__WHAT IS NEEDED__. Repeat the lines below exactly as written, please, from the line with "ordered by: Henrik Nyström -> Magnus Karlsson" to the line with "total: 1472.37 -> 1415.36", both lines included, and no others.

__Stored data entries__.
▬▬▬▬▬▬▬▬▬▬
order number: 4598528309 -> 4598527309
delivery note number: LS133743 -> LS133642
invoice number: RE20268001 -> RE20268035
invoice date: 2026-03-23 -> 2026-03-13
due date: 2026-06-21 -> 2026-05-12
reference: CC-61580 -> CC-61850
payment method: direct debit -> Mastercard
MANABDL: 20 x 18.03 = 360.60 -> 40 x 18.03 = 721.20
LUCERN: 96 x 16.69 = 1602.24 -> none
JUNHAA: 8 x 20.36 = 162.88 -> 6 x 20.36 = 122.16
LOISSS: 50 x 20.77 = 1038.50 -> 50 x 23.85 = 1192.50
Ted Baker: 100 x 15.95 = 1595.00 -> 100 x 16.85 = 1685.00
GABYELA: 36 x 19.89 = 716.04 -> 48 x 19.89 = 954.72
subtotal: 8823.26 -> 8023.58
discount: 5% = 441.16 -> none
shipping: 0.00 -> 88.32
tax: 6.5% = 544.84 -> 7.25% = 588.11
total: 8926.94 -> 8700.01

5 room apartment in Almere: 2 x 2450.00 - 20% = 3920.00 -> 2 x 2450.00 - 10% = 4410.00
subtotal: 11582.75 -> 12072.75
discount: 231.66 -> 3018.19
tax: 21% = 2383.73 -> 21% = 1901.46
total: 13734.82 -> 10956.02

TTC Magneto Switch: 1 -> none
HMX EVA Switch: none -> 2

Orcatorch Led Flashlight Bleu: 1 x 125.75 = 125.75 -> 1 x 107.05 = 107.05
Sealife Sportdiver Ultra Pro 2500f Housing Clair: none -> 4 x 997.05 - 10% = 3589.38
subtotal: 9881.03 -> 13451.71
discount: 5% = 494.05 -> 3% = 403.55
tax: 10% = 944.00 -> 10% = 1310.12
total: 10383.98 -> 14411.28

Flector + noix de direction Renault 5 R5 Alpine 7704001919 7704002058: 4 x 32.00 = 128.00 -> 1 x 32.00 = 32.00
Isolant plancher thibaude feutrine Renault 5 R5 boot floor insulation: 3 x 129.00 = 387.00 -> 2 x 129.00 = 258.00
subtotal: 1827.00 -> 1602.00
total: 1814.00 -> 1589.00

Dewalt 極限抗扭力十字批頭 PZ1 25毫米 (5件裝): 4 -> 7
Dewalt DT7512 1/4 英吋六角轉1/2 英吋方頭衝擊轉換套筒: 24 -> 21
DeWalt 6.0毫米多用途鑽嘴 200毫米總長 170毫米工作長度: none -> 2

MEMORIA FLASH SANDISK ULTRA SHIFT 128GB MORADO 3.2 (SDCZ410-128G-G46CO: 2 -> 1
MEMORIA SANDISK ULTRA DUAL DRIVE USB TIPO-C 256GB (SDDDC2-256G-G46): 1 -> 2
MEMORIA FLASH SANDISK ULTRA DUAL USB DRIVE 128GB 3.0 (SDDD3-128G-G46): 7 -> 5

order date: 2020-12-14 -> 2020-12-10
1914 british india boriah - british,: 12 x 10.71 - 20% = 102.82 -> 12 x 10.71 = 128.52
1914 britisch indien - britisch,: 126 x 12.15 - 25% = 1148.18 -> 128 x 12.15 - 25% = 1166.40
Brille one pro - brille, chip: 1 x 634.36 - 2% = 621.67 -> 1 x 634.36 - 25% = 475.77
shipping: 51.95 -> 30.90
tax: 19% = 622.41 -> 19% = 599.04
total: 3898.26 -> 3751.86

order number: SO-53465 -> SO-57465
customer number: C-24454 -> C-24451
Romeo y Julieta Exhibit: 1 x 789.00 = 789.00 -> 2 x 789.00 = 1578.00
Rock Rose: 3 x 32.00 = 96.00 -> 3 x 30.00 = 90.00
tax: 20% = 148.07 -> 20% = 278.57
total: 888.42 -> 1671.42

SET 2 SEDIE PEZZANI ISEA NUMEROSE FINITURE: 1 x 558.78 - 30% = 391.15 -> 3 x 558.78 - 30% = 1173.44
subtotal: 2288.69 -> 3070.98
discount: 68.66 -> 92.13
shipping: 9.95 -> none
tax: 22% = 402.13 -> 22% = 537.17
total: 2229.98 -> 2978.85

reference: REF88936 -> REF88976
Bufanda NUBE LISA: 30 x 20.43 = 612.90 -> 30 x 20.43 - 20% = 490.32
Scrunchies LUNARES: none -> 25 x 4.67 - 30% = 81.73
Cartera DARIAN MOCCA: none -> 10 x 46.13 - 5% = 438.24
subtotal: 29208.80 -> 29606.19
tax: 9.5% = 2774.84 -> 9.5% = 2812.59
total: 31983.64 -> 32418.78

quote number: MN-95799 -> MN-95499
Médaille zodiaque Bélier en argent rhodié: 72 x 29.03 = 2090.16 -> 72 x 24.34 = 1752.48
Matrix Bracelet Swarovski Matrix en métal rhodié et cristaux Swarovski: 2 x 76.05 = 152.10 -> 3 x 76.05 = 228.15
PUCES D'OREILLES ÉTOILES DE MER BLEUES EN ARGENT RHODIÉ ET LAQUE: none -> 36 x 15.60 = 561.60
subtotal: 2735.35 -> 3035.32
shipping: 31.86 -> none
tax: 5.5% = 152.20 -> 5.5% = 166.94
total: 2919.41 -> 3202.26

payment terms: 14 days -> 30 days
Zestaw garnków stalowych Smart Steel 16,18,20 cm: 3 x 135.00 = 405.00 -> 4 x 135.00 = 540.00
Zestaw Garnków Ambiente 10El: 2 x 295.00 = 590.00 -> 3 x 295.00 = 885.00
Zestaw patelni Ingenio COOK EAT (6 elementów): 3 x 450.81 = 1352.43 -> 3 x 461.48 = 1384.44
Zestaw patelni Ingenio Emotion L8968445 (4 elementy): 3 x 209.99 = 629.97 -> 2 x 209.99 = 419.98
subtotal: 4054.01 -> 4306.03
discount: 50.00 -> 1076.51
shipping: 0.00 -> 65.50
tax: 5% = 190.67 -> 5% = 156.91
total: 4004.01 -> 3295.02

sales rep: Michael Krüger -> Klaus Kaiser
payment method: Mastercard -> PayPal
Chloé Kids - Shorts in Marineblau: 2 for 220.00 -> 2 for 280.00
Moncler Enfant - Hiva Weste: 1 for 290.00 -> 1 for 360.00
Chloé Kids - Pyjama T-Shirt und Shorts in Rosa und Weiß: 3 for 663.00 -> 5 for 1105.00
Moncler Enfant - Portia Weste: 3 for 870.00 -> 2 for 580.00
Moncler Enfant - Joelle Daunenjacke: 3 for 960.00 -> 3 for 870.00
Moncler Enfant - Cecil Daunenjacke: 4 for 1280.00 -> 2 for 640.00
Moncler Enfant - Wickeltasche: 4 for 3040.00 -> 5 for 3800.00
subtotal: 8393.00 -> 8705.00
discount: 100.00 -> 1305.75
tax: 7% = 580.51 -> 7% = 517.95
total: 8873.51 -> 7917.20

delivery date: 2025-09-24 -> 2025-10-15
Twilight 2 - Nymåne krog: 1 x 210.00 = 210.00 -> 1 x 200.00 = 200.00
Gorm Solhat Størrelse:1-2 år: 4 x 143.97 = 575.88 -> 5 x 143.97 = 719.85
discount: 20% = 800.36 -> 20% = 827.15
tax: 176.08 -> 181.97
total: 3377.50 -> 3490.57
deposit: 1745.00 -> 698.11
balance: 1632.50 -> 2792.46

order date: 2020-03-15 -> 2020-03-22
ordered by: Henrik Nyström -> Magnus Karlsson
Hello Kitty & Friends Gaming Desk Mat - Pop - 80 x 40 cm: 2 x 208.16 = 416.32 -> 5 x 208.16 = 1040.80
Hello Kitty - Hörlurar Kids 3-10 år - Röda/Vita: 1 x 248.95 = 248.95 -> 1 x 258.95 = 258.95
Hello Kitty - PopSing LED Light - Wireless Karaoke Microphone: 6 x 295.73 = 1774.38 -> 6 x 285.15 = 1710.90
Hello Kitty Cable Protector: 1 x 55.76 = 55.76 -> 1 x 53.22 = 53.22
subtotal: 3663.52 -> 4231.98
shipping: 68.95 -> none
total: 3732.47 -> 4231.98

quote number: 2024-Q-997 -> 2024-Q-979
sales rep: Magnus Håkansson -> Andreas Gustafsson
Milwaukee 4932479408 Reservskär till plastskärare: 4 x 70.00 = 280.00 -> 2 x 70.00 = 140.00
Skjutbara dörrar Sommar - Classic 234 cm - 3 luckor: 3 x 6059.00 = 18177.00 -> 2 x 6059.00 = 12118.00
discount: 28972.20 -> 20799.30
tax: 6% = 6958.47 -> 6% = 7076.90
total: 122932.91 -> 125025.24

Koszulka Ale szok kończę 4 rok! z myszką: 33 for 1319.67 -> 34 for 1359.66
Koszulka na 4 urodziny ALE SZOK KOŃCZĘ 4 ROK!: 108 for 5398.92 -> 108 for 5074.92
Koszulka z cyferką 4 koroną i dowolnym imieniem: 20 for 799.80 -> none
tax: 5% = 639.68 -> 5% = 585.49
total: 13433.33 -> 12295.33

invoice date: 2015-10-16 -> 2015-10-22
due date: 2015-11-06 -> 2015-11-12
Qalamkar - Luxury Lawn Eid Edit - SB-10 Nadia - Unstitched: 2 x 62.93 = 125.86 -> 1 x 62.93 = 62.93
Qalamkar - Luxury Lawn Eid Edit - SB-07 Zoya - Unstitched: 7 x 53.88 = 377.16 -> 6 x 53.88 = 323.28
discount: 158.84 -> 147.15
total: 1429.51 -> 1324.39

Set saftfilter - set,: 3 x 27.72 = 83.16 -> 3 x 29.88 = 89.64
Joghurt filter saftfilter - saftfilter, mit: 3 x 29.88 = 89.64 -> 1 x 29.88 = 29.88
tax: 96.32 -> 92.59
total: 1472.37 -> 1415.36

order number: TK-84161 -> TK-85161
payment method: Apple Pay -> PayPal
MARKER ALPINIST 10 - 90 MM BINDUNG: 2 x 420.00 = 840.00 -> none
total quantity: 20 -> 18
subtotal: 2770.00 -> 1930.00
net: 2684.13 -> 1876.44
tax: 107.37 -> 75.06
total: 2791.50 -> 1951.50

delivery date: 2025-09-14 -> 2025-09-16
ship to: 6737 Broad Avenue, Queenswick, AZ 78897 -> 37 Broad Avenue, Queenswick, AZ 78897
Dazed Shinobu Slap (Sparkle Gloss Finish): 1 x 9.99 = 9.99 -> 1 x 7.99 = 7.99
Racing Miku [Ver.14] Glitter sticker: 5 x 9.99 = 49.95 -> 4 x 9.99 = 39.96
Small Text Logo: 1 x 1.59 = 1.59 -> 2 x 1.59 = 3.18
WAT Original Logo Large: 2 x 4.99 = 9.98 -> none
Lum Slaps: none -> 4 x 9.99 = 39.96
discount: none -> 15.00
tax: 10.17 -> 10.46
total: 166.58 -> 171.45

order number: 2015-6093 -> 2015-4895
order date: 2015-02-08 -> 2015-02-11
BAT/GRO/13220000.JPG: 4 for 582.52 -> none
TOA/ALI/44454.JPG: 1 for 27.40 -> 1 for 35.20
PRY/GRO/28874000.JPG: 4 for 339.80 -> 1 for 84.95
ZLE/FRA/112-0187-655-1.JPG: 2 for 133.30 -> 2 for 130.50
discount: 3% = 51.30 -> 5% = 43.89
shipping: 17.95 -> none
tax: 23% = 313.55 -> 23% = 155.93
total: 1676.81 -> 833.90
▬▬▬▬▬▬▬▬▬▬
__RESPONSE__.
ordered by: Henrik Nyström -> Magnus Karlsson
Hello Kitty & Friends Gaming Desk Mat - Pop - 80 x 40 cm: 2 x 208.16 = 416.32 -> 5 x 208.16 = 1040.80
Hello Kitty - Hörlurar Kids 3-10 år - Röda/Vita: 1 x 248.95 = 248.95 -> 1 x 258.95 = 258.95
Hello Kitty - PopSing LED Light - Wireless Karaoke Microphone: 6 x 295.73 = 1774.38 -> 6 x 285.15 = 1710.90
Hello Kitty Cable Protector: 1 x 55.76 = 55.76 -> 1 x 53.22 = 53.22
subtotal: 3663.52 -> 4231.98
shipping: 68.95 -> none
total: 3732.47 -> 4231.98

quote number: 2024-Q-997 -> 2024-Q-979
sales rep: Magnus Håkansson -> Andreas Gustafsson
Milwaukee 4932479408 Reservskär till plastskärare: 4 x 70.00 = 280.00 -> 2 x 70.00 = 140.00
Skjutbara dörrar Sommar - Classic 234 cm - 3 luckor: 3 x 6059.00 = 18177.00 -> 2 x 6059.00 = 12118.00
discount: 28972.20 -> 20799.30
tax: 6% = 6958.47 -> 6% = 7076.90
total: 122932.91 -> 125025.24

Koszulka Ale szok kończę 4 rok! z myszką: 33 for 1319.67 -> 34 for 1359.66
Koszulka na 4 urodziny ALE SZOK KOŃCZĘ 4 ROK!: 108 for 5398.92 -> 108 for 5074.92
Koszulka z cyferką 4 koroną i dowolnym imieniem: 20 for 799.80 -> none
tax: 5% = 639.68 -> 5% = 585.49
total: 13433.33 -> 12295.33

invoice date: 2015-10-16 -> 2015-10-22
due date: 2015-11-06 -> 2015-11-12
Qalamkar - Luxury Lawn Eid Edit - SB-10 Nadia - Unstitched: 2 x 62.93 = 125.86 -> 1 x 62.93 = 62.93
Qalamkar - Luxury Lawn Eid Edit - SB-07 Zoya - Unstitched: 7 x 53.88 = 377.16 -> 6 x 53.88 = 323.28
discount: 158.84 -> 147.15
total: 1429.51 -> 1324.39

Set saftfilter - set,: 3 x 27.72 = 83.16 -> 3 x 29.88 = 89.64
Joghurt filter saftfilter - saftfilter, mit: 3 x 29.88 = 89.64 -> 1 x 29.88 = 29.88
tax: 96.32 -> 92.59
total: 1472.37 -> 1415.36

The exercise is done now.